Every year, 1,300 people in the Bristol area have a stroke, and half of those people will have a lasting disability as a result. World Stroke Day is on 29 October 2018, so the Bristol Health Partners Stroke Health Integration Team (HIT) is marking the day with the stories of the local people in the team who have experienced stroke, and the people who help them through recovery.

Dan’s story

Dan is a professional boxer. At the age of 28, a week before the biggest bout of his career and in peak physical condition, he was in the boxing gym when his speech became slurred.

He tried to repeat what he was saying to his colleagues, only to become speechless. Then he felt the right side of his face droop and his right hand melt in on itself. He thought to himself: “these are stroke symptoms, but I’m not having a stroke”. He could not articulate what was happening so he sat on a box and looked at the floor. This all happened within 20 seconds.

His manager took him to hospital, where he waited two days for an MRI scan. It was diagnosed as a cryptogenic ischaemic stroke caused by a hole in his heart.

Dan says:

“The year after the stroke was a culture shock for me. I had gone from full time training to feeling dizzy walking around the block.

“I trained myself back to a decent fitness level and started an open degree to fill my spare time. I found myself in the middle of the patent foramen ovale (PFO) closure funding debate and constantly pestering the hospital for an update on my treatment. Thankfully, the hole in my heart was an atrial septal defect (ASD) and not a PFO. This meant my necessary procedure was funded by the NHS – PFO closure isn’t – and after 10 and half months I received my ASD closure surgery.

“I am now on the road to full recovery. My friends and family were a vital part of that. I couldn’t have done it without them.

“This whole experience made me contemplate what it’s like to be truly vulnerable. I dread to think what the same experience would be like for people who are not lucky enough to have the same support network I did. Before my stroke I was unaware of stroke in young people. I want to help anyone who has a similar feeling of vulnerability to me, to let them know they are not alone. If other people have been in that situation and came through it, so can they.”

Jenny’s story

Jenny is Dan’s wife, and is central to helping him through his recovery. They had been married for six months and had just started renovating their house when Dan had his stroke. Jenny works with people who are deaf and, luckily, had persuaded Dan to learn sign language when they first got together. This skill was to prove essential during Dan’s recovery, while he was regaining speech.

Jenny says:

“The morning of Dan’s stroke he left for work like any other day. I had no time to prepare for what the next 10 and a half months were to bring.

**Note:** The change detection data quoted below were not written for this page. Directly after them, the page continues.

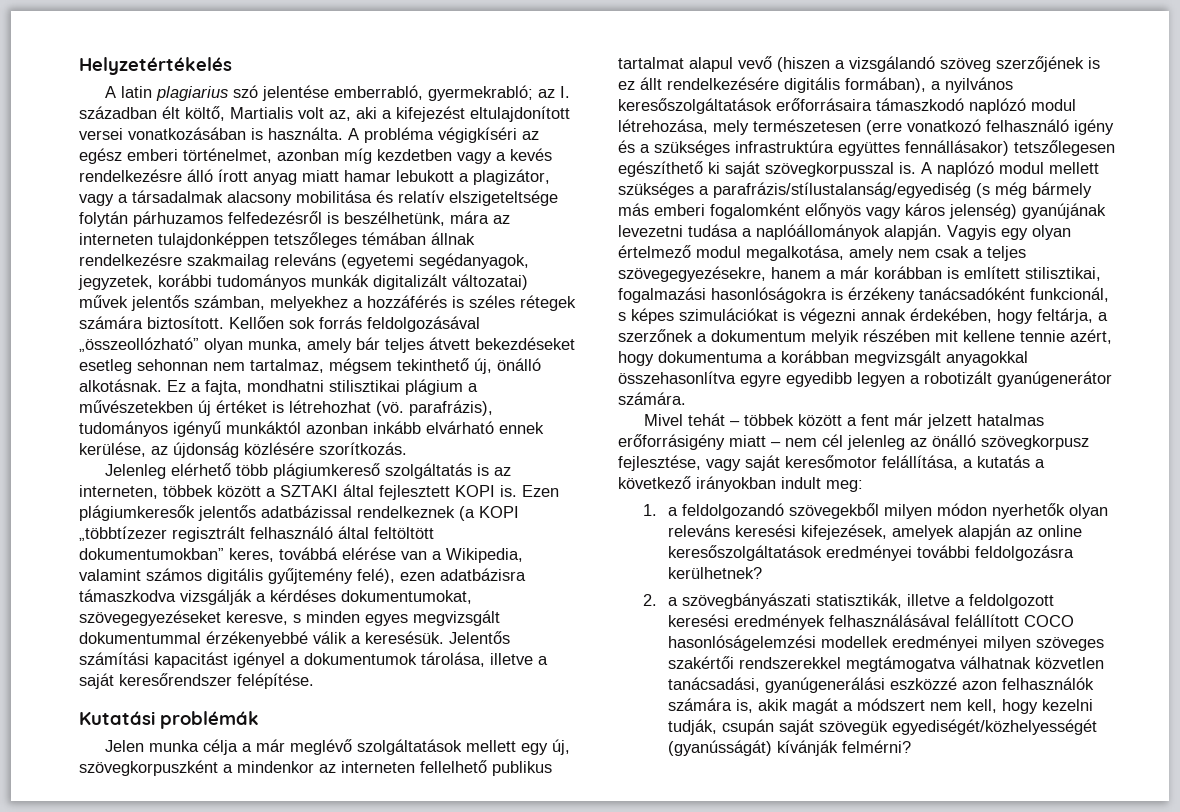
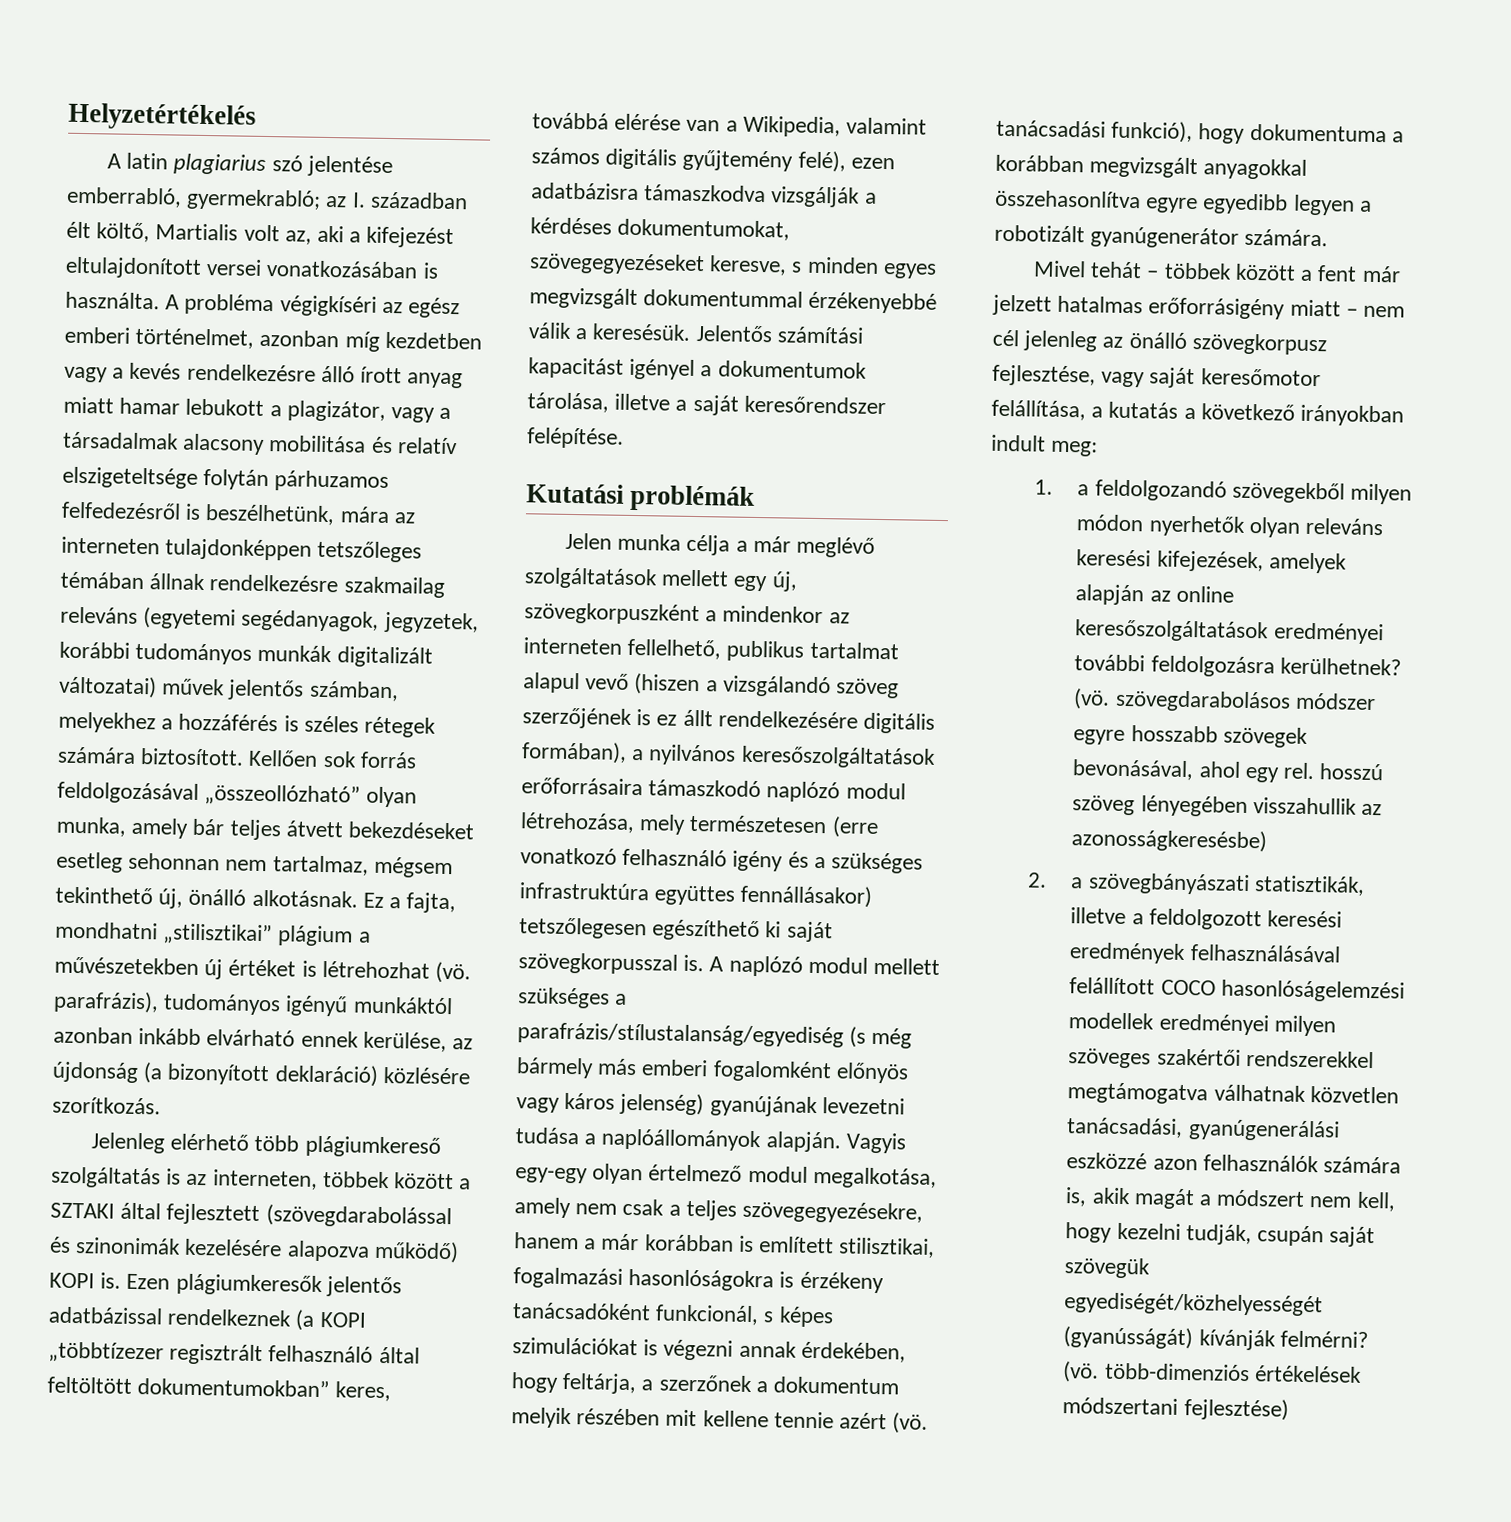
- Ez a fajta, mondhatni stilisztikai plágium a művészetekben új értéket is létrehozhat (vö. parafrázis), tudományos igényű munkáktól azonban inkább elvárható ennek kerülése, az újdonság közlésére szorítkozás.
+ Ez a fajta, mondhatni „stilisztikai” plágium a művészetekben új értéket is létrehozhat (vö. parafrázis), tudományos igényű munkáktól azonban inkább elvárható ennek kerülése, az újdonság (a bizonyított deklaráció) közlésére szorítkozás.
- Jelenleg elérhető több plágiumkereső szolgáltatás is az interneten, többek között a SZTAKI által fejlesztett KOPI is.
+ Jelenleg elérhető több plágiumkereső szolgáltatás is az interneten, többek között a SZTAKI által fejlesztett (szövegdarabolással és szinonimák kezelésére alapozva működő) KOPI is.
- Jelen munka célja a már meglévő szolgáltatások mellett egy új, szövegkorpuszként a mindenkor az interneten fellelhető publikus tartalmat alapul vevő (hiszen a vizsgálandó szöveg szerzőjének is ez állt rendelkezésére digitális formában), a nyilvános keresőszolgáltatások erőforrásaira támaszkodó naplózó modul létrehozása, mely természetesen (erre vonatkozó felhasználó igény és a szükséges infrastruktúra együttes fennállásakor) tetszőlegesen egészíthető ki saját szövegkorpusszal is.
+ Jelen munka célja a már meglévő szolgáltatások mellett egy új, szövegkorpuszként a mindenkor az interneten fellelhető, publikus tartalmat alapul vevő (hiszen a vizsgálandó szöveg szerzőjének is ez állt rendelkezésére digitális formában), a nyilvános keresőszolgáltatások erőforrásaira támaszkodó naplózó modul létrehozása, mely természetesen (erre vonatkozó felhasználó igény és a szükséges infrastruktúra együttes fennállásakor) tetszőlegesen egészíthető ki saját szövegkorpusszal is.
- Vagyis egy olyan értelmező modul megalkotása, amely nem csak a teljes szövegegyezésekre, hanem a már korábban is említett stilisztikai, fogalmazási hasonlóságokra is érzékeny tanácsadóként funkcionál, s képes szimulációkat is végezni annak érdekében, hogy feltárja, a szerzőnek a dokumentum melyik részében mit kellene tennie azért, hogy dokumentuma a korábban megvizsgált anyagokkal összehasonlítva egyre egyedibb legyen a robotizált gyanúgenerátor számára.
+ Vagyis egy-egy olyan értelmező modul megalkotása, amely nem csak a teljes szövegegyezésekre, hanem a már korábban is említett stilisztikai, fogalmazási hasonlóságokra is érzékeny tanácsadóként funkcionál, s képes szimulációkat is végezni annak érdekében, hogy feltárja, a szerzőnek a dokumentum melyik részében mit kellene tennie azért (vö. tanácsadási funkció), hogy dokumentuma a korábban megvizsgált anyagokkal összehasonlítva egyre egyedibb legyen a robotizált gyanúgenerátor számára.
+ (vö. szövegdarabolásos módszer egyre hosszabb szövegek bevonásával, ahol egy rel. hosszú szöveg lényegében visszahullik az azonosságkeresésbe)
+ (vö. több-dimenziós értékelések módszertani fejlesztése)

“We ended up celebrating Dan’s 29th birthday in hospital. It was so hard to see the man I love, once in peak fighting condition, so fragile and weak. I remember pushing him round the hospital in a wheelchair, feeling so helpless.

“Once Dan was diagnosed and sent home with blood thinning tablets, it felt like we were forgotten about. We were left for months without answers. I felt like Dan’s health was in my hands and I had such a responsibility to do everything in my power to aid his recovery.

“I am so grateful for my family and close friends who have been so understanding and listened to me cry, panic, vent. Without them I would not have been as strong. There’s little support out there for us partners. I think so many people forget that we too are survivors of stroke and have been equally affected, but in a different way.”

Stephen’s story

Stephen’s parents and in-laws were alive into their late 80s and 90s, but living at opposite ends of the UK, in West Wales and Scotland. On top of the usual pressures of a normal life, including Stephen’s job as a Dean in a university and looking after the grandchildren for two days a week, Stephen and his wife Fiona were driving long distances to see one or other set of parents most weekends.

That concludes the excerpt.